For the material below, please count the lines containing "dias". Reply with the count alone.

(PROVIDED RECORDS Opens)

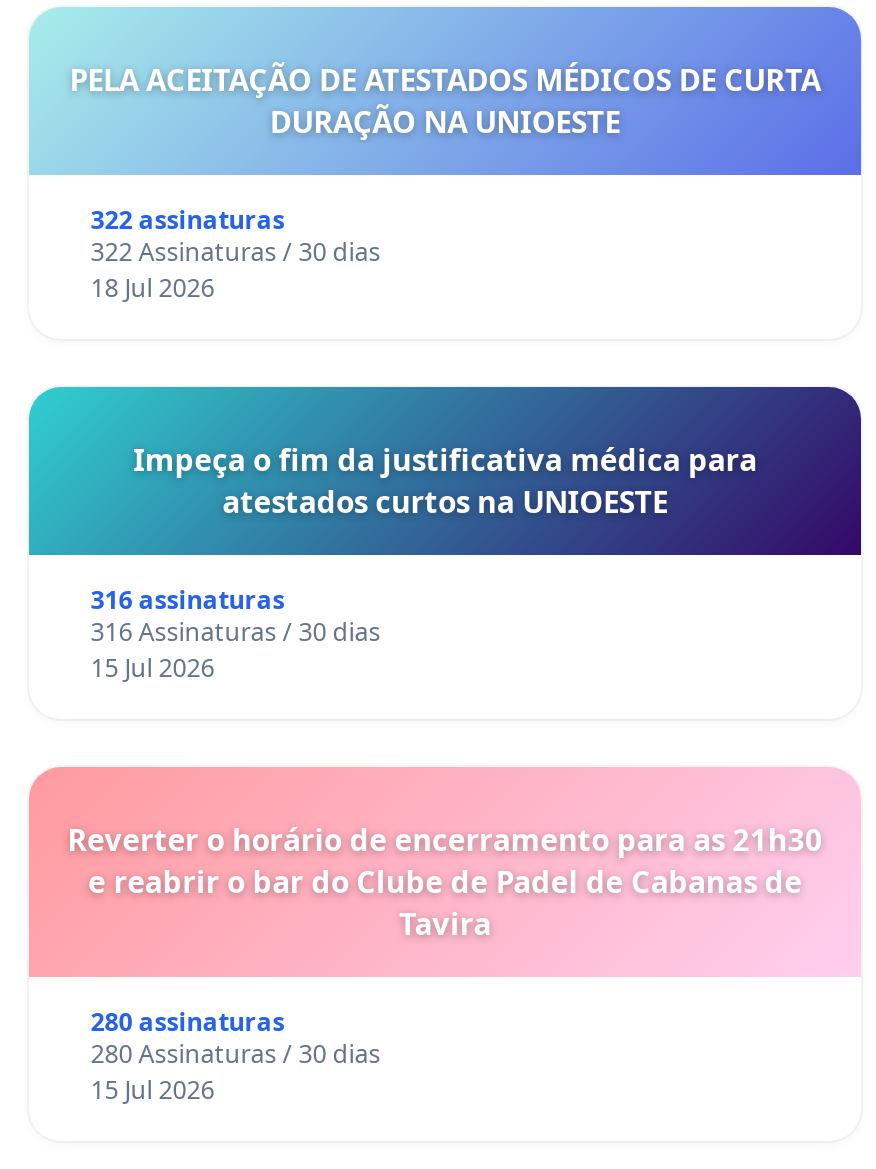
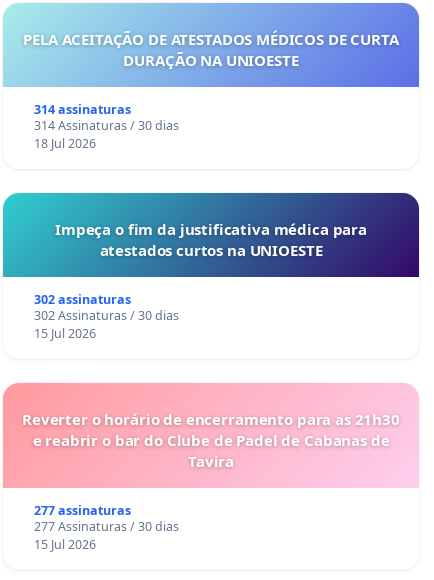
- 322 assinaturas
+ 314 assinaturas

- 322 Assinaturas / 30 dias
+ 314 Assinaturas / 30 dias

- 316 assinaturas
+ 302 assinaturas

- 316 Assinaturas / 30 dias
+ 302 Assinaturas / 30 dias

- 280 assinaturas
+ 277 assinaturas

- 280 Assinaturas / 30 dias
+ 277 Assinaturas / 30 dias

(PROVIDED RECORDS Closes)

** ANSWER SPACE **
6